A. L’existence d’une ingérence fondée sur une base légale et un but légitime
La Cour applique son test traditionnel en trois étapes pour évaluer l’ingérence dans la liberté de réunion. Elle reconnaît sans difficulté que les mesures litigieuses, à savoir l’empêchement d’accéder au lieu de rassemblement et la dispersion des manifestants, étaient « prévues par la loi », en l’occurrence la loi nationale sur les réunions et manifestations publiques. De même, elle admet que cette ingérence pouvait se justifier par la poursuite de buts légitimes énumérés au second paragraphe de l’article 11, soit « la défense de l’ordre et la protection des droits d’autrui », notamment en raison de la perturbation de la circulation. Cependant, la satisfaction de ces deux premières conditions ne suffit pas à rendre l’ingérence compatible avec la Convention. L’enjeu principal de l’analyse réside dans l’examen de sa nécessité et de sa proportionnalité, étape décisive du contrôle exercé par la Cour.

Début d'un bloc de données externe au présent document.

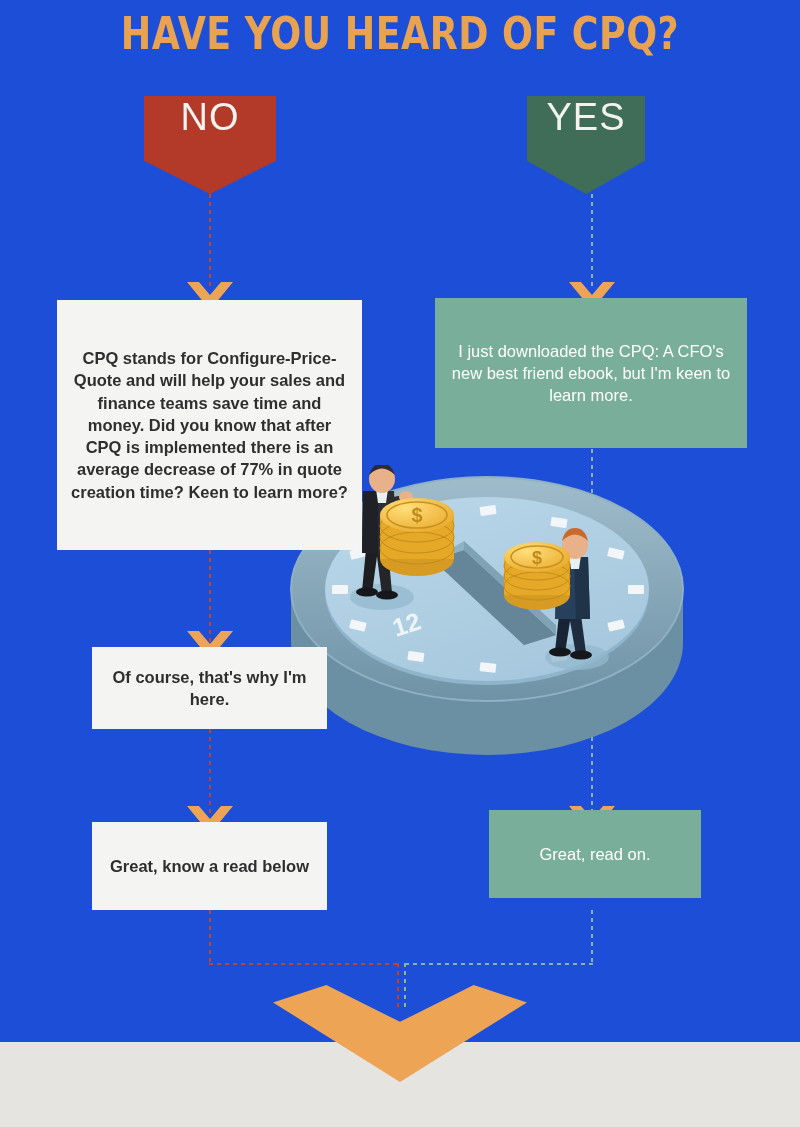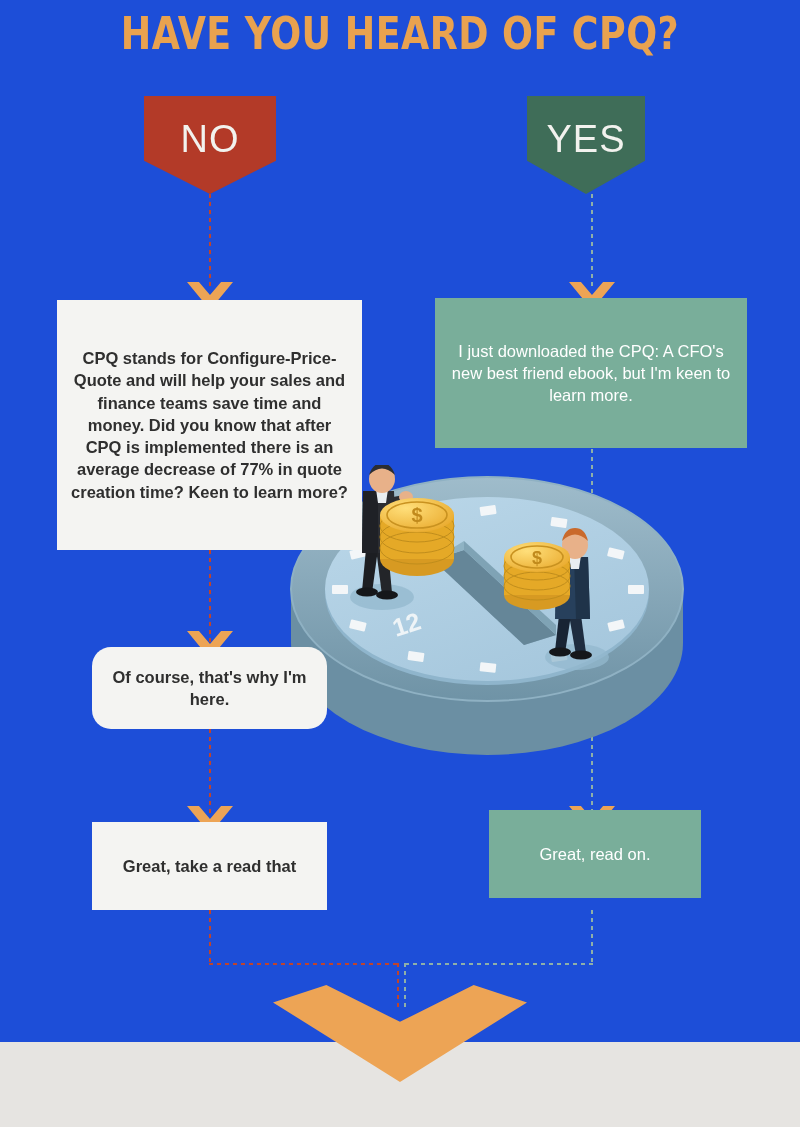"NO" .banner { padding-top: 22px -> none }
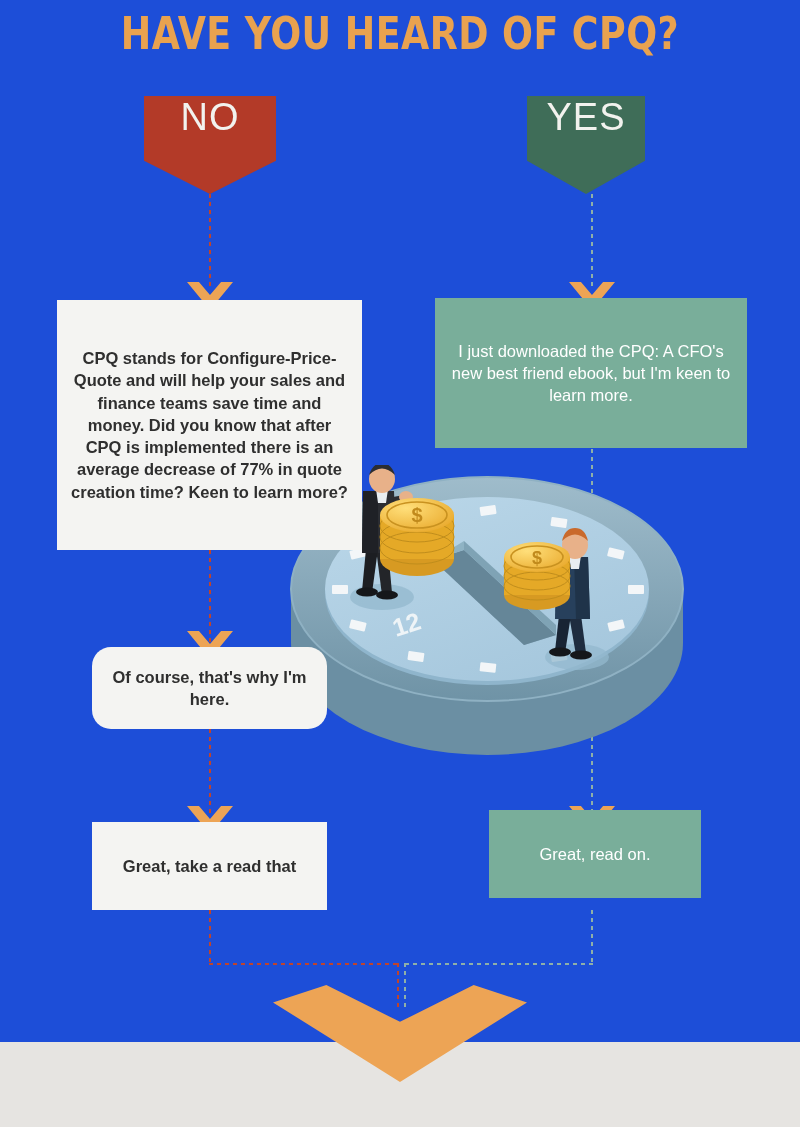"Of course, that's why I'm" #msg-of-course { border-radius: 19px -> none }
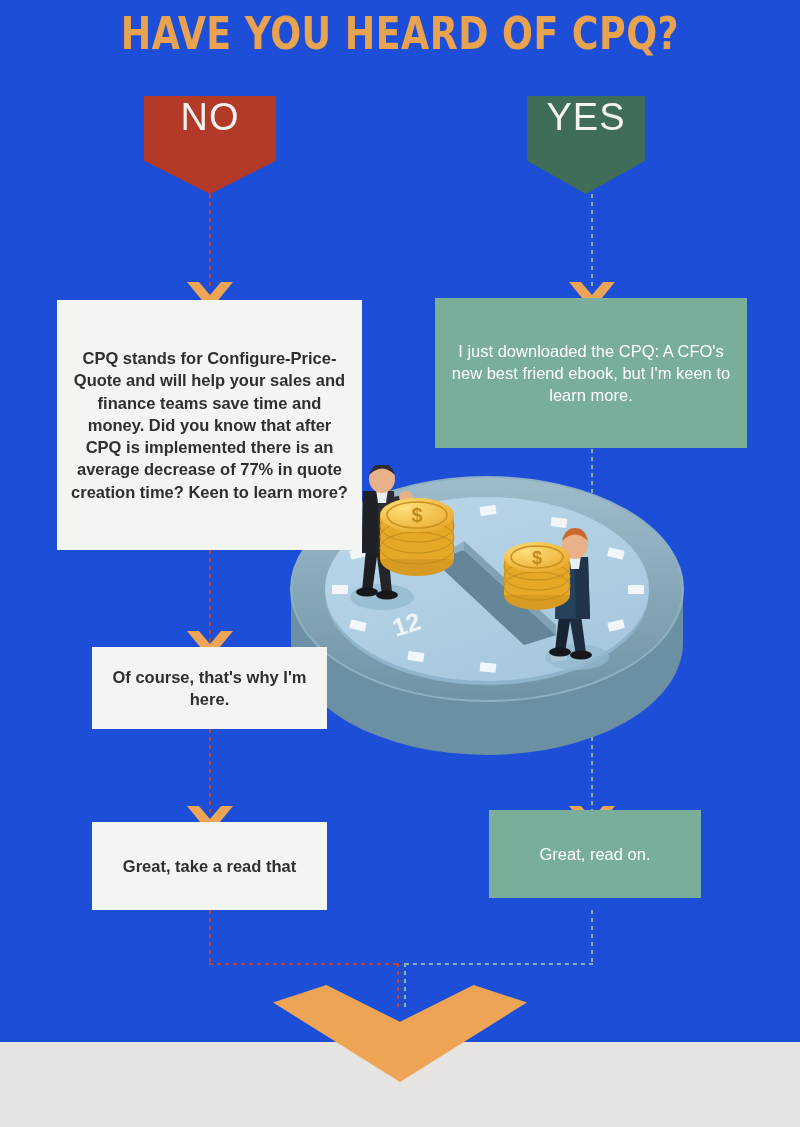"Great, take a read that" span { text: take a read that -> know a read below }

B. Le caractère disproportionné de l’intervention au sein d’une société démocratique
La Cour écarte l’argument du gouvernement selon lequel la présence du Premier ministre justifiait l’intervention pour des raisons de sûreté. Elle note que « le procureur dans la motivation de sa décision de non-lieu n’a aucunement mentionné l’existence d’un risque éventuel d’atteinte à la sûreté ou de perturbation de l’ordre public ». La manifestation, bien que non autorisée et perturbatrice pour le trafic routier, était demeurée pacifique. Or, la jurisprudence constante de la Cour accorde une protection particulière aux rassemblements de cette nature. Elle réitère ainsi sa position de principe selon laquelle « l’intervention précipitée des forces de l’ordre pour disperser des manifestations pacifiques ne présentant pas un danger pour l’ordre public (…) n’étaient pas nécessaires à la défense de l’ordre public et qu’il s’agissait de mesures disproportionnées ». En l’absence de toute violence ou menace émanant des requérants, la dispersion forcée et leur arrestation constituaient une réaction radicale et excessive. L’État n’a pas démontré en quoi une approche plus tolérante, permettant à une protestation pacifique de se dérouler, aurait mis en péril un intérêt public supérieur. L’ingérence n’était donc pas nécessaire dans une société démocratique.